◆ EXERCISE AIM ◆
Pictures do not belong in the copy; quote every entry below exactly.

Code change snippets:
=-=-=

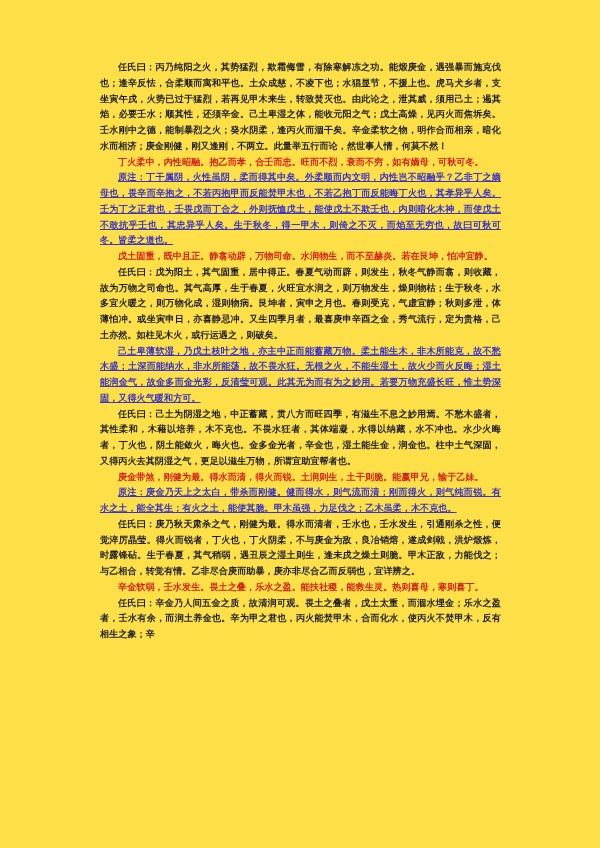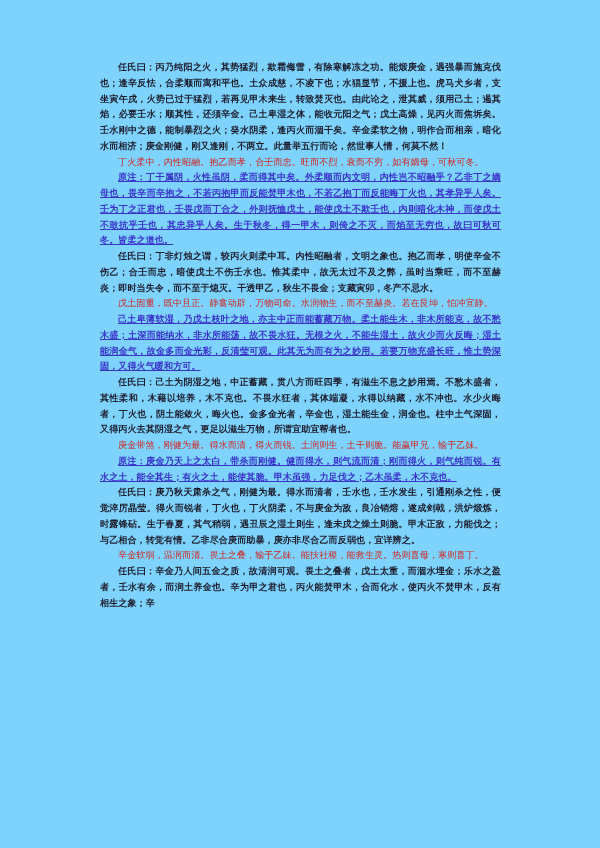--- a/index.html
+++ b/index.html
@@ -17,7 +17,7 @@
     position: relative;
     width: 600px;
     height: 848px;
-    background: #7dd3fc;
+    background: #fde047;
     box-sizing: border-box;
   }
   #content {

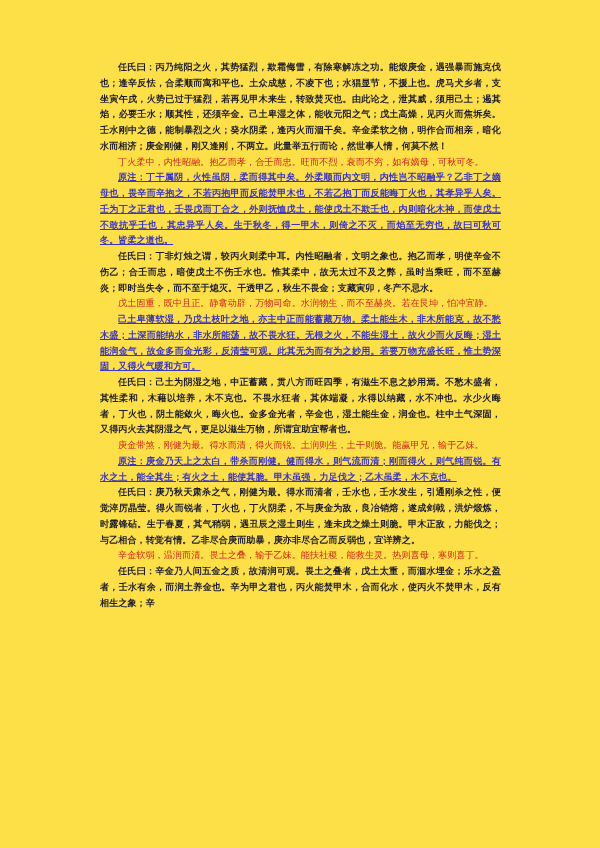--- a/index.html
+++ b/index.html
@@ -43,7 +43,7 @@
   }
   p.verse {
     color: #d2221c;
-    font-weight: normal;
+    font-weight: bold;
   }
   p.note {
     color: #3a34c8;

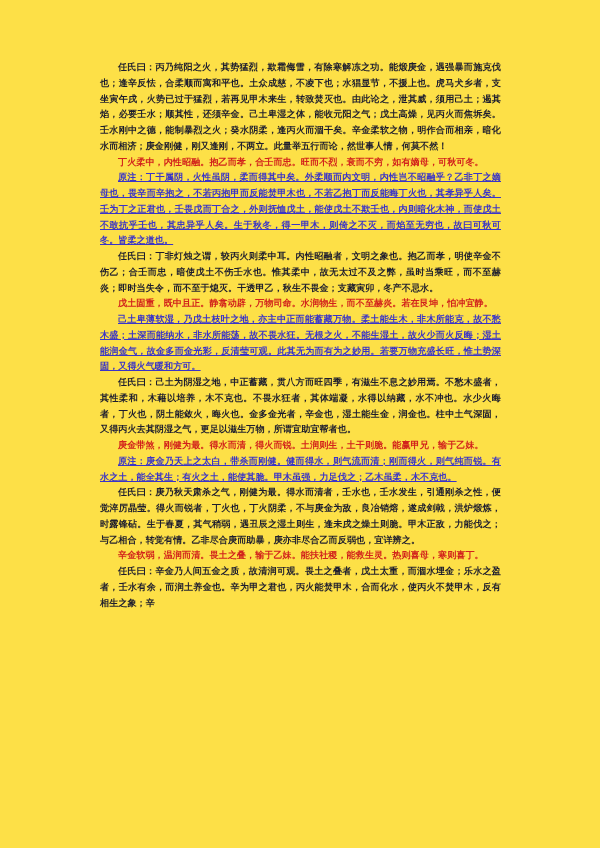--- a/index.html
+++ b/index.html
@@ -63,7 +63,6 @@
 
     <p class="para note">原注：丁干属阴，火性虽阴，柔而得其中矣。外柔顺而内文明，内性岂不昭融乎？乙非丁之嫡母也，畏辛而辛抱之，不若丙抱甲而反能焚甲木也，不若乙抱丁而反能晦丁火也，其孝异乎人矣。壬为丁之正君也，壬畏戊而丁合之，外则抚恤戊土，能使戊土不欺壬也，内则暗化木神，而使戊土不敢抗乎壬也，其忠异乎人矣。生于秋冬，得一甲木，则倚之不灭，而焰至无穷也，故曰可秋可冬。皆柔之道也。</p>
 
-    <p class="para ren">任氏曰：丁非灯烛之谓，较丙火则柔中耳。内性昭融者，文明之象也。抱乙而孝，明使辛金不伤乙；合壬而忠，暗使戊土不伤壬水也。惟其柔中，故无太过不及之弊，虽时当乘旺，而不至赫炎；即时当失令，而不至于熄灭。干透甲乙，秋生不畏金；支藏寅卯，冬产不忌水。</p>
 
     <p class="para verse">戊土固重，既中且正。静翕动辟，万物司命。水润物生，而不至赫炎。若在艮坤，怕冲宜静。</p>
 

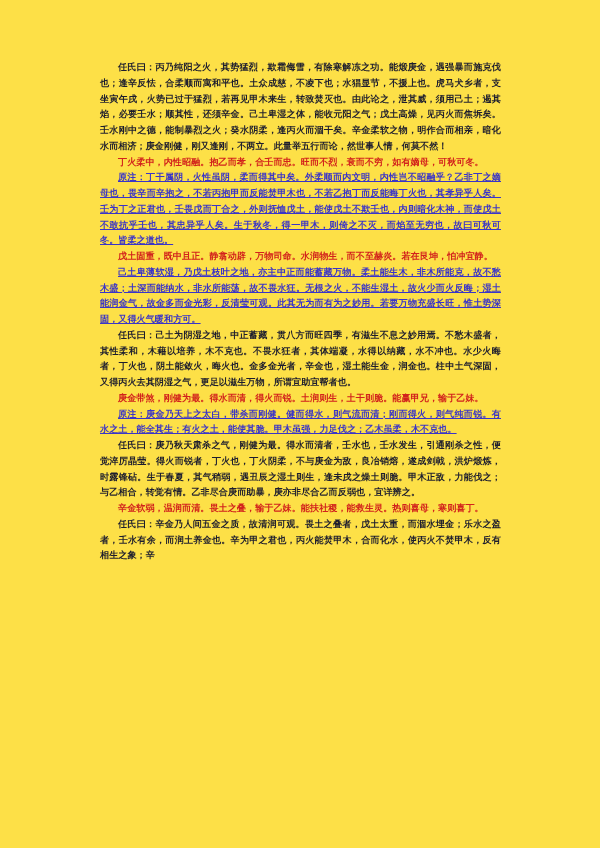--- a/index.html
+++ b/index.html
@@ -67,6 +67,7 @@
     <p class="para verse">戊土固重，既中且正。静翕动辟，万物司命。水润物生，而不至赫炎。若在艮坤，怕冲宜静。</p>
 
 
+    <p class="para ren">任氏曰：戊为阳土，其气固重，居中得正。春夏气动而辟，则发生，秋冬气静而翕，则收藏，故为万物之司命也。其气高厚，生于春夏，火旺宜水润之，则万物发生，燥则物枯；生于秋冬，水多宜火暖之，则万物化成，湿则物病。艮坤者，寅申之月也。春则受克，气虚宜静；秋则多泄，体薄怕冲。或坐寅申日，亦喜静忌冲。又生四季月者，最喜庚申辛酉之金，秀气流行，定为贵格，己土亦然。如柱见木火，或行运遇之，则破矣。</p>
 
 
     <p class="para note">己土卑薄软湿，乃戊土枝叶之地，亦主中正而能蓄藏万物。柔土能生木，非木所能克，故不愁木盛；土深而能纳水，非水所能荡，故不畏水狂。无根之火，不能生湿土，故火少而火反晦；湿土能润金气，故金多而金光彩，反清莹可观。此其无为而有为之妙用。若要万物充盛长旺，惟土势深固，又得火气暖和方可。</p>

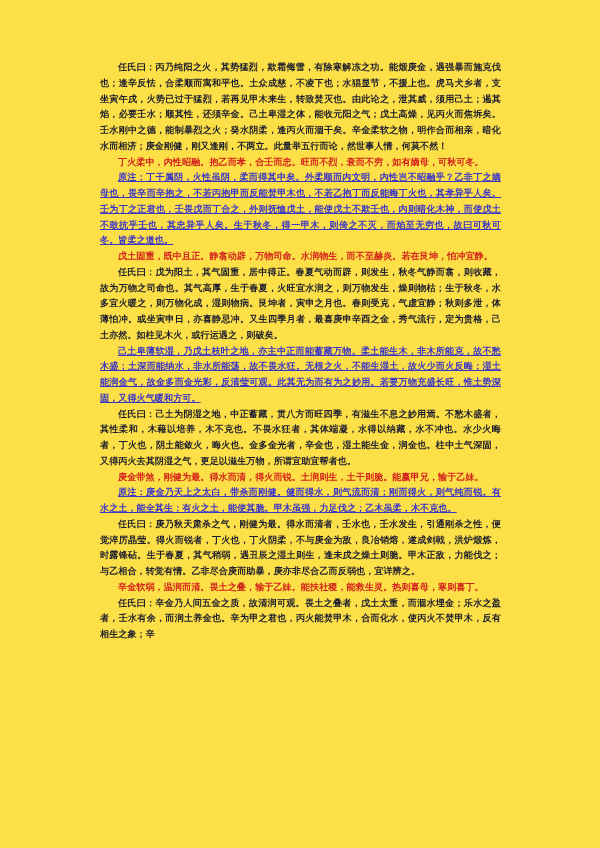--- a/index.html
+++ b/index.html
@@ -80,7 +80,7 @@
 
     <p class="para ren">任氏曰：庚乃秋天肃杀之气，刚健为最。得水而清者，壬水也，壬水发生，引通刚杀之性，便觉淬厉晶莹。得火而锐者，丁火也，丁火阴柔，不与庚金为敌，良冶销熔，遂成剑戟，洪炉煅炼，时露锋砧。生于春夏，其气稍弱，遇丑辰之湿土则生，逢未戌之燥土则脆。甲木正敌，力能伐之；与乙相合，转觉有情。乙非尽合庚而助暴，庚亦非尽合乙而反弱也，宜详辨之。</p>
 
-    <p class="para verse">辛金软弱，温润而清。畏土之叠，输于乙妹。能扶社稷，能救生灵。热则喜母，寒则喜丁。</p>
+    <p class="para verse">辛金软弱，壬水发生。畏土之叠，乐水之盈。能扶社稷，能救生灵。热则喜母，寒则喜丁。</p>
 
 
     <p class="para ren">任氏曰：辛金乃人间五金之质，故清润可观。畏土之叠者，戊土太重，而涸水埋金；乐水之盈者，壬水有余，而润土养金也。辛为甲之君也，丙火能焚甲木，合而化水，使丙火不焚甲木，反有相生之象；辛</p>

=-=-=

◆ RESULT FOR THIS EXERCISE ◆
--- a/index.html
+++ b/index.html
@@ -17,7 +17,7 @@
     position: relative;
     width: 600px;
     height: 848px;
-    background: #7dd3fc;
+    background: #fde047;
     box-sizing: border-box;
   }
   #content {

--- a/index.html
+++ b/index.html
@@ -43,7 +43,7 @@
   }
   p.verse {
     color: #d2221c;
-    font-weight: normal;
+    font-weight: bold;
   }
   p.note {
     color: #3a34c8;

--- a/index.html
+++ b/index.html
@@ -63,7 +63,6 @@
 
     <p class="para note">原注：丁干属阴，火性虽阴，柔而得其中矣。外柔顺而内文明，内性岂不昭融乎？乙非丁之嫡母也，畏辛而辛抱之，不若丙抱甲而反能焚甲木也，不若乙抱丁而反能晦丁火也，其孝异乎人矣。壬为丁之正君也，壬畏戊而丁合之，外则抚恤戊土，能使戊土不欺壬也，内则暗化木神，而使戊土不敢抗乎壬也，其忠异乎人矣。生于秋冬，得一甲木，则倚之不灭，而焰至无穷也，故曰可秋可冬。皆柔之道也。</p>
 
-    <p class="para ren">任氏曰：丁非灯烛之谓，较丙火则柔中耳。内性昭融者，文明之象也。抱乙而孝，明使辛金不伤乙；合壬而忠，暗使戊土不伤壬水也。惟其柔中，故无太过不及之弊，虽时当乘旺，而不至赫炎；即时当失令，而不至于熄灭。干透甲乙，秋生不畏金；支藏寅卯，冬产不忌水。</p>
 
     <p class="para verse">戊土固重，既中且正。静翕动辟，万物司命。水润物生，而不至赫炎。若在艮坤，怕冲宜静。</p>
 

--- a/index.html
+++ b/index.html
@@ -67,6 +67,7 @@
     <p class="para verse">戊土固重，既中且正。静翕动辟，万物司命。水润物生，而不至赫炎。若在艮坤，怕冲宜静。</p>
 
 
+    <p class="para ren">任氏曰：戊为阳土，其气固重，居中得正。春夏气动而辟，则发生，秋冬气静而翕，则收藏，故为万物之司命也。其气高厚，生于春夏，火旺宜水润之，则万物发生，燥则物枯；生于秋冬，水多宜火暖之，则万物化成，湿则物病。艮坤者，寅申之月也。春则受克，气虚宜静；秋则多泄，体薄怕冲。或坐寅申日，亦喜静忌冲。又生四季月者，最喜庚申辛酉之金，秀气流行，定为贵格，己土亦然。如柱见木火，或行运遇之，则破矣。</p>
 
 
     <p class="para note">己土卑薄软湿，乃戊土枝叶之地，亦主中正而能蓄藏万物。柔土能生木，非木所能克，故不愁木盛；土深而能纳水，非水所能荡，故不畏水狂。无根之火，不能生湿土，故火少而火反晦；湿土能润金气，故金多而金光彩，反清莹可观。此其无为而有为之妙用。若要万物充盛长旺，惟土势深固，又得火气暖和方可。</p>

--- a/index.html
+++ b/index.html
@@ -80,7 +80,7 @@
 
     <p class="para ren">任氏曰：庚乃秋天肃杀之气，刚健为最。得水而清者，壬水也，壬水发生，引通刚杀之性，便觉淬厉晶莹。得火而锐者，丁火也，丁火阴柔，不与庚金为敌，良冶销熔，遂成剑戟，洪炉煅炼，时露锋砧。生于春夏，其气稍弱，遇丑辰之湿土则生，逢未戌之燥土则脆。甲木正敌，力能伐之；与乙相合，转觉有情。乙非尽合庚而助暴，庚亦非尽合乙而反弱也，宜详辨之。</p>
 
-    <p class="para verse">辛金软弱，温润而清。畏土之叠，输于乙妹。能扶社稷，能救生灵。热则喜母，寒则喜丁。</p>
+    <p class="para verse">辛金软弱，壬水发生。畏土之叠，乐水之盈。能扶社稷，能救生灵。热则喜母，寒则喜丁。</p>
 
 
     <p class="para ren">任氏曰：辛金乃人间五金之质，故清润可观。畏土之叠者，戊土太重，而涸水埋金；乐水之盈者，壬水有余，而润土养金也。辛为甲之君也，丙火能焚甲木，合而化水，使丙火不焚甲木，反有相生之象；辛</p>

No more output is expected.